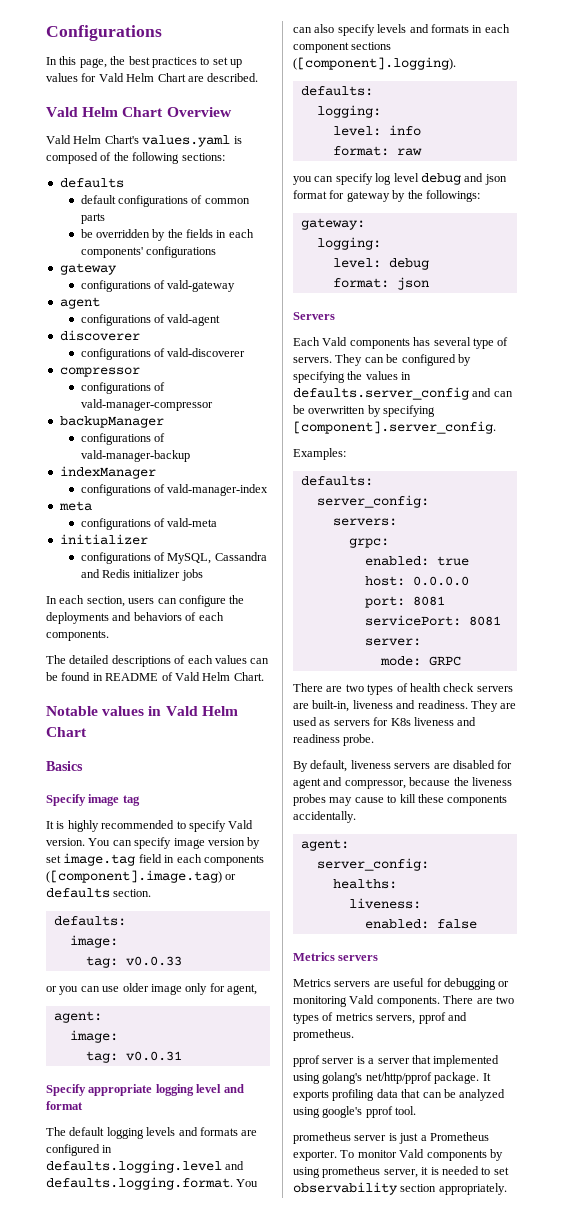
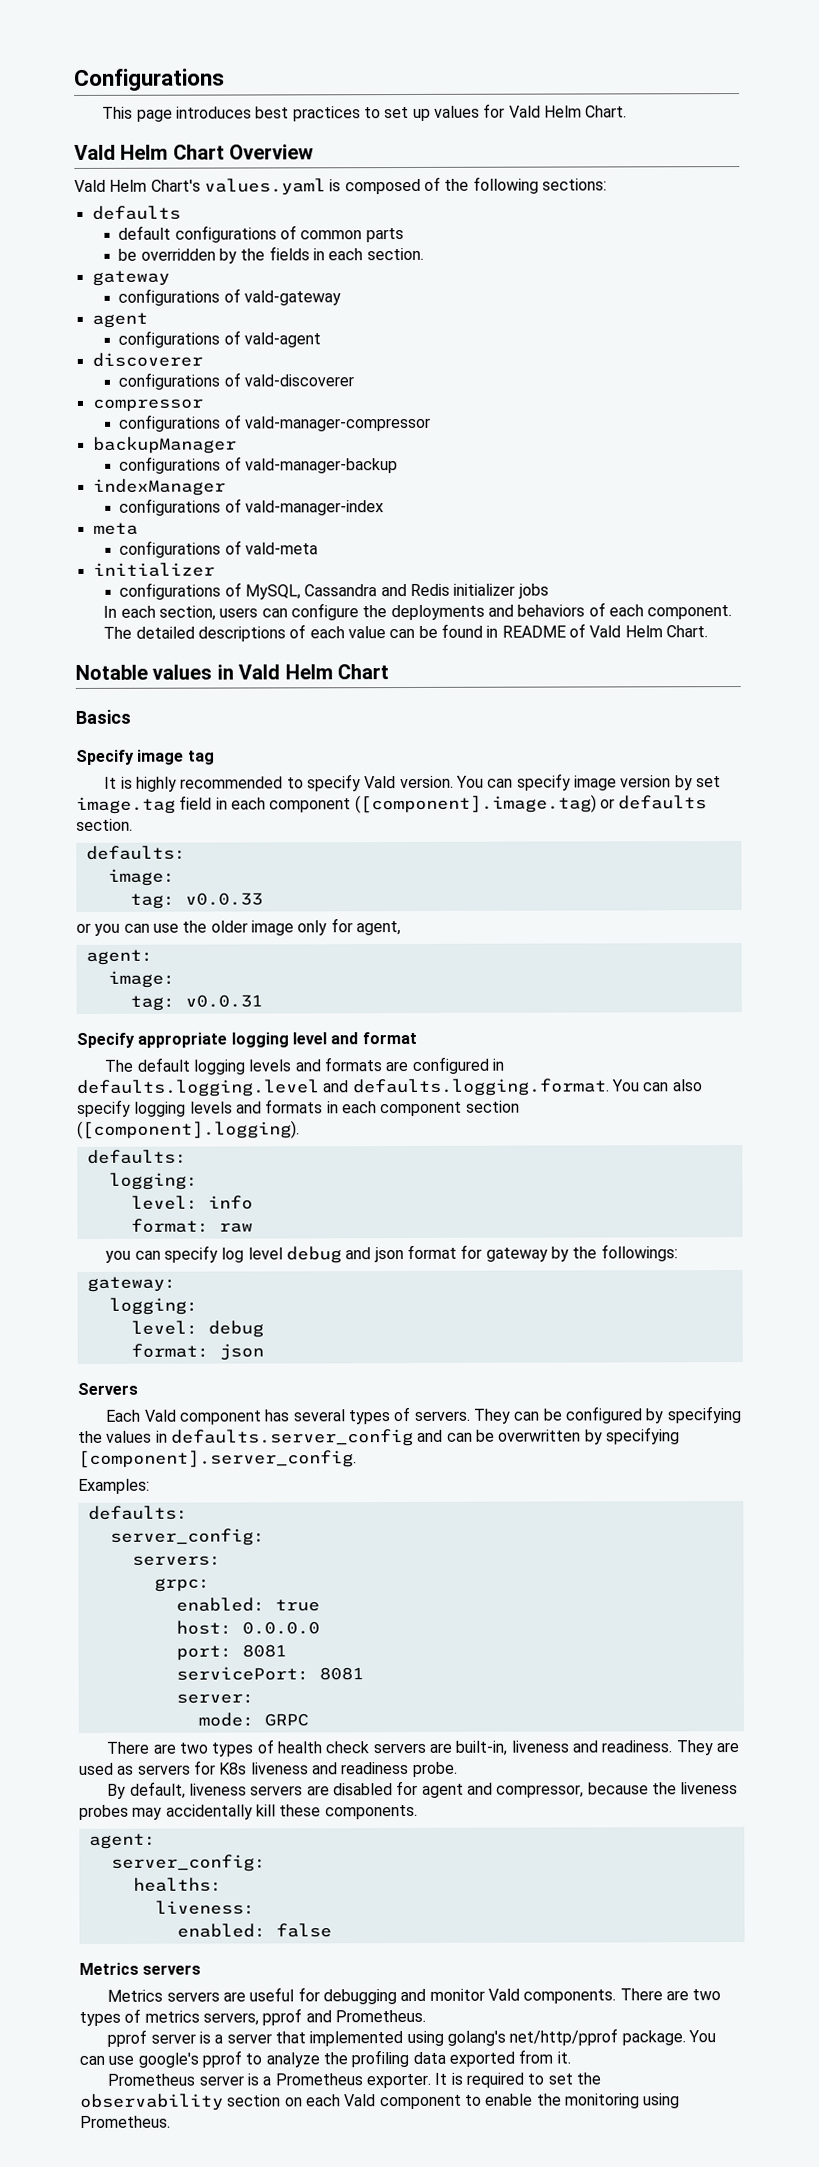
- In this page, the best practices to set up values for Vald Helm Chart are described.
+ This page introduces best practices to set up values for Vald Helm Chart.
- be overridden by the fields in each components' configurations
+ be overridden by the fields in each section.
- In each section, users can configure the deployments and behaviors of each components.
+ In each section, users can configure the deployments and behaviors of each component.
- The detailed descriptions of each values can be found in README of Vald Helm Chart.
+ The detailed descriptions of each value can be found in README of Vald Helm Chart.
- You can specify image version by set image.tag field in each components ([component].image.tag) or defaults section.
+ You can specify image version by set image.tag field in each component ([component].image.tag) or defaults section.
- or you can use older image only for agent,
+ or you can use the older image only for agent,
- The default logging levels and formats are configured in defaults.logging.level and defaults.logging.format. You can also specify levels and formats in each component sections ([component].logging).
+ The default logging levels and formats are configured in defaults.logging.level and defaults.logging.format. You can also specify logging levels and formats in each component section ([component].logging).
- Each Vald components has several type of servers.
+ Each Vald component has several types of servers.
- By default, liveness servers are disabled for agent and compressor, because the liveness probes may cause to kill these components accidentally.
+ By default, liveness servers are disabled for agent and compressor, because the liveness probes may accidentally kill these components.
- Metrics servers are useful for debugging or monitoring Vald components.
+ Metrics servers are useful for debugging and monitor Vald components.
- There are two types of metrics servers, pprof and prometheus.
+ There are two types of metrics servers, pprof and Prometheus.
- It exports profiling data that can be analyzed using google's pprof tool.
- prometheus server is just a Prometheus exporter.
+ You can use google's pprof to analyze the profiling data exported from it.
+ Prometheus server is a Prometheus exporter.
- To monitor Vald components by using prometheus server, it is needed to set observability section appropriately.
+ It is required to set the observability section on each Vald component to enable the monitoring using Prometheus.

==============================

• _Task item_: Go through the listing above and return each line that includes the word "best".

• _Solution_:
- In this page, the best practices to set up values for Vald Helm Chart are described.
+ This page introduces best practices to set up values for Vald Helm Chart.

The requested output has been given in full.